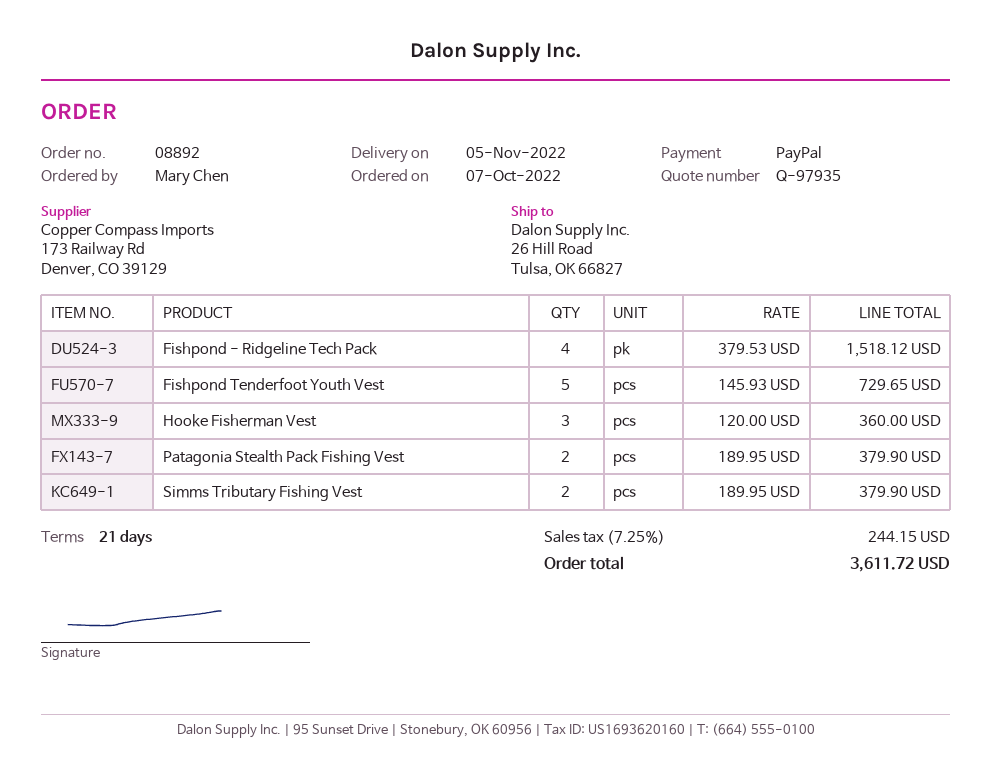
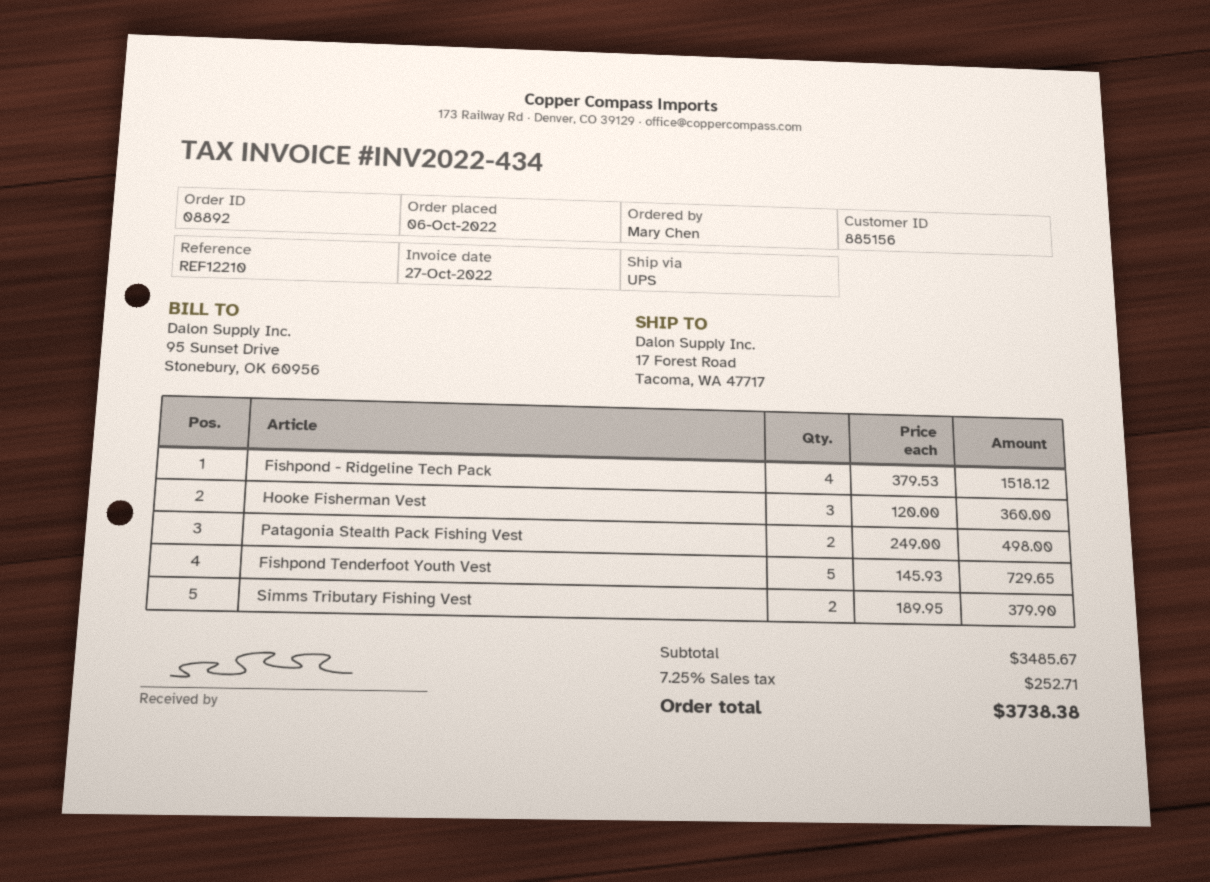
order date: 2022-10-07 -> 2022-10-06
ship to: 26 Hill Road, Tulsa, OK 66827 -> 17 Forest Road, Tacoma, WA 47717
Patagonia Stealth Pack Fishing Vest: 2 x 189.95 = 379.90 -> 2 x 249.00 = 498.00
tax: 7.25% = 244.15 -> 7.25% = 252.71
total: 3611.72 -> 3738.38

------------------------

- **The task**
Please retype exactly the line containing "ship to: 26" and each line after it to the end of the records, and nothing more.

- **Response to the exercise**
ship to: 26 Hill Road, Tulsa, OK 66827 -> 17 Forest Road, Tacoma, WA 47717
Patagonia Stealth Pack Fishing Vest: 2 x 189.95 = 379.90 -> 2 x 249.00 = 498.00
tax: 7.25% = 244.15 -> 7.25% = 252.71
total: 3611.72 -> 3738.38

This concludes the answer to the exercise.